It will reportedly restore “legacy” to the universe, focusing on the idea that the base they’ve created is one for a strong DC Universe, but there’s “something missing.”
A lot of this stuff had been predicted or teased in the weeks leading up to the Rebirth announcement, but what were the big surprises to come out of ComicsPro this week? Read on…!
DRAWING THE LINE
DC is holding the line at $2.99 — after years of following Marvel into $4 land.
That’s huge for retailers and customers who had been worried about the rumored move to twice-monthly comics for a number of DC’s top-tier books. That did, indeed, happen…but the overall reduction in the number of books the publisher is making, and changes to their major families of titles, mean there’s a relatively small number of customers whose bottom-line cost will change significantly.

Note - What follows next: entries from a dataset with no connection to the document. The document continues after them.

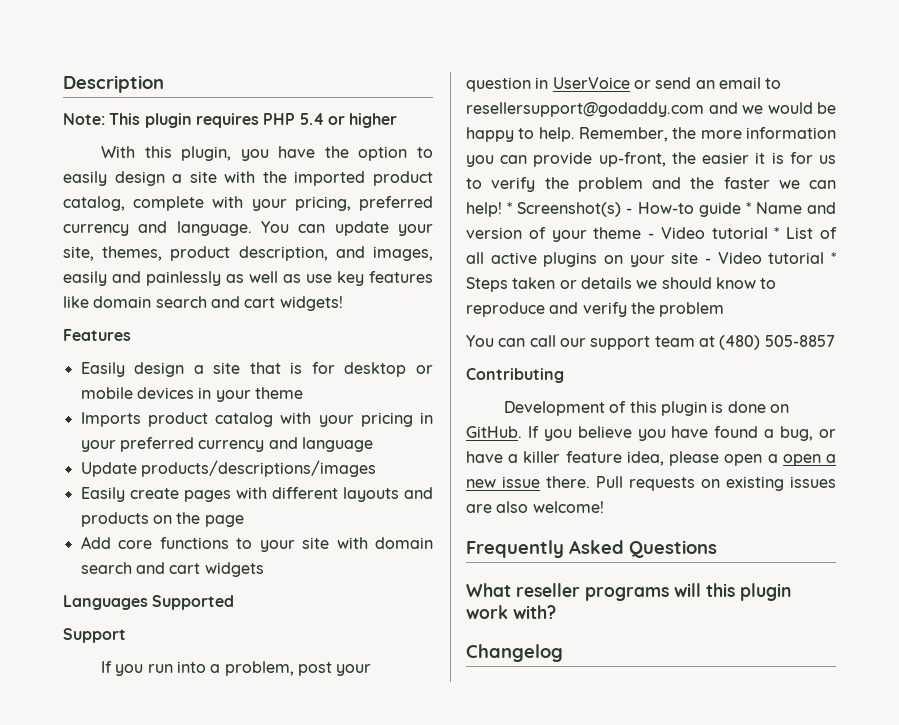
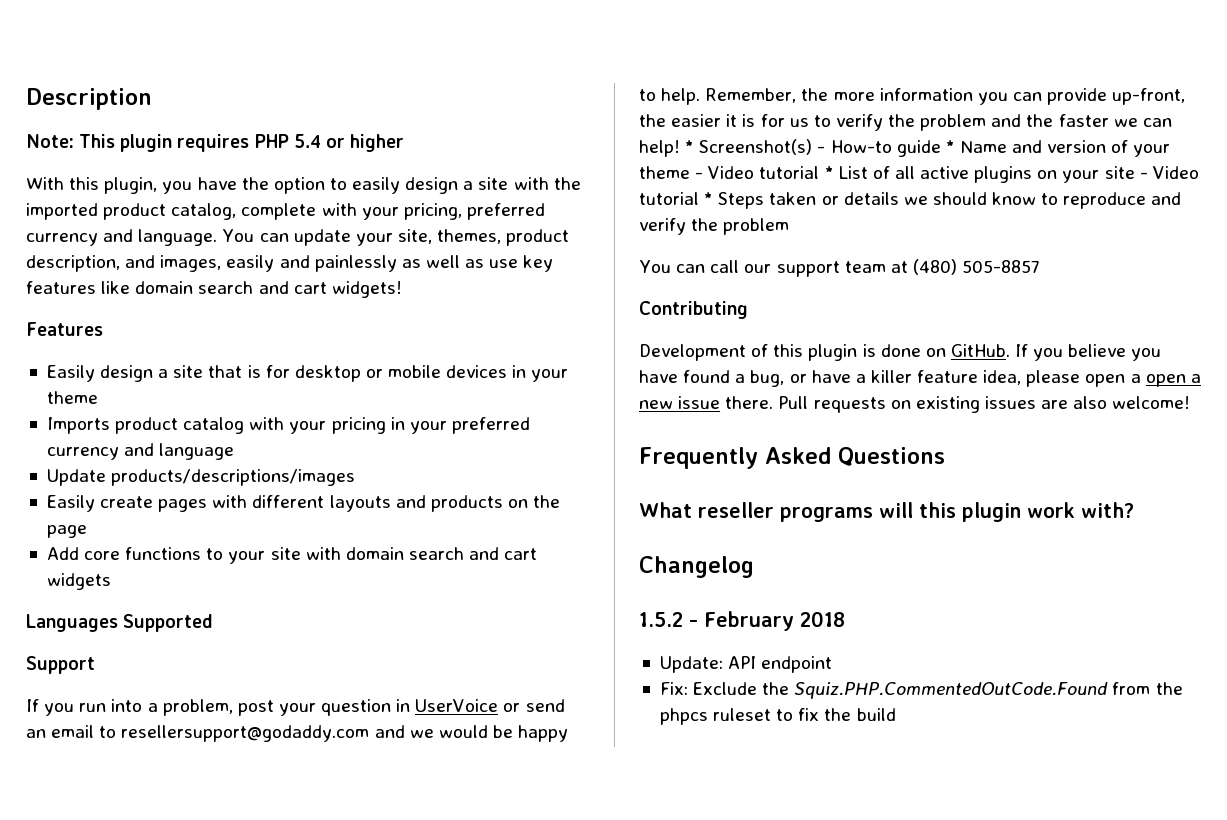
(563, 653) none -> [639,611,845,631] [659,656,833,673] [659,682,1183,699] [659,708,896,725] // 1.5.2 - February 2018 // Update: API endpoint // Fix: Exclude the Squiz.PHP.CommentedOutCode.Found from the phpcs ruleset to fix the build

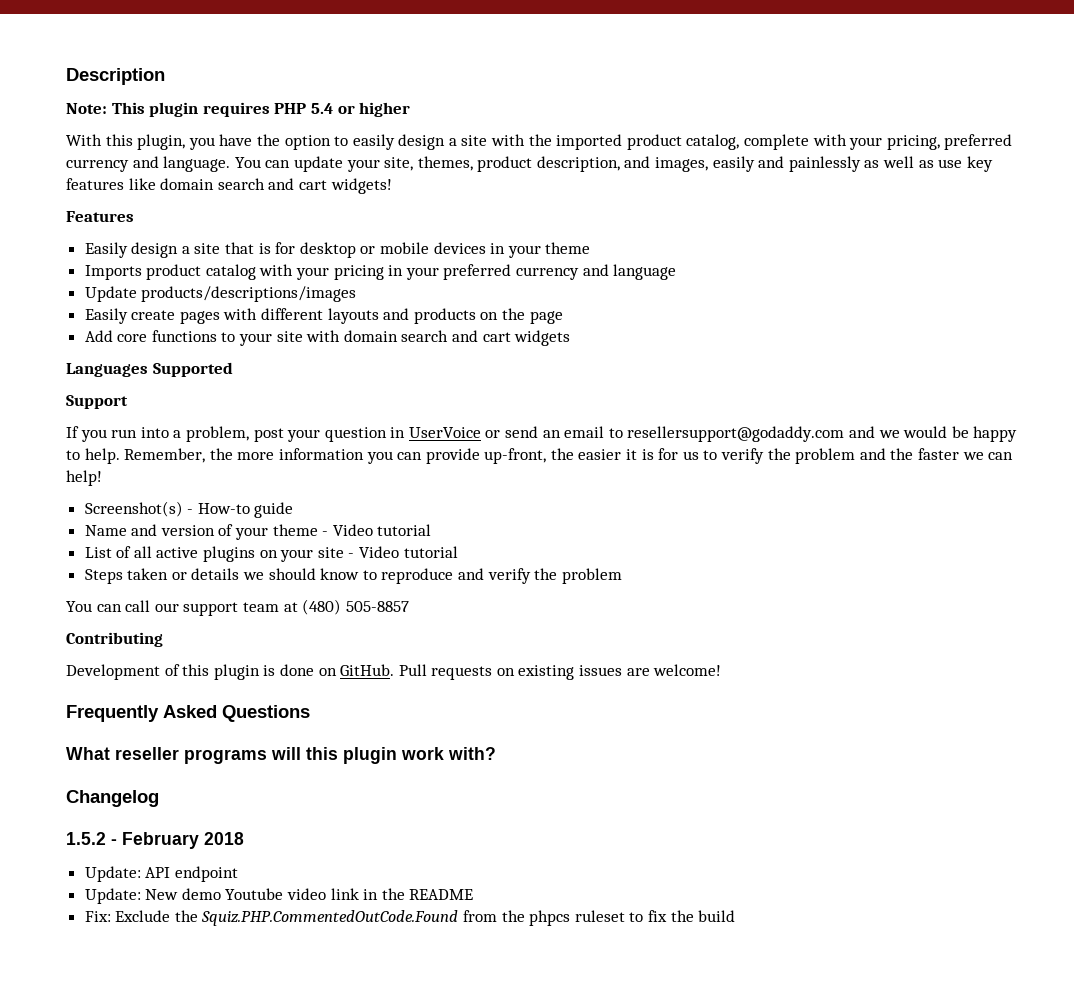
[685,140,695,153] * -> (102, 478) //
[945,140,955,153] * -> (294, 510) //
[824,166,834,179] * -> (432, 530) //
[704,192,714,205] * -> (458, 552) //
[1015,344,1162,361] [639,370,1201,387] [639,396,774,409] If you believe you have found a bug, or have a killer feature idea, please open a open a new issue there. -> (395, 670) none
[1073,396,1108,409] also -> (650, 672) none
(833, 664) none -> [84,888,474,904] // Update: New demo Youtube video link in the README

And if there’s one thing that came out of this announcement that’s absolutely listening to feedback from retailers and fans, it’s that the cost of your average, monthly comic book is too high.
RENUMBERING THE FLAGSHIPS
DC Comics’s flagship titles, Action Comics and Detective Comics, will not only go twice-monthly — but they’ll do so starting at a number over #900.
It won’t be long before the two most storied titles in comics history actually reach the #1,000 milestone…!
LEGACY
Rebirth will apparently be about “legacy,” and will build on everything that’s come before.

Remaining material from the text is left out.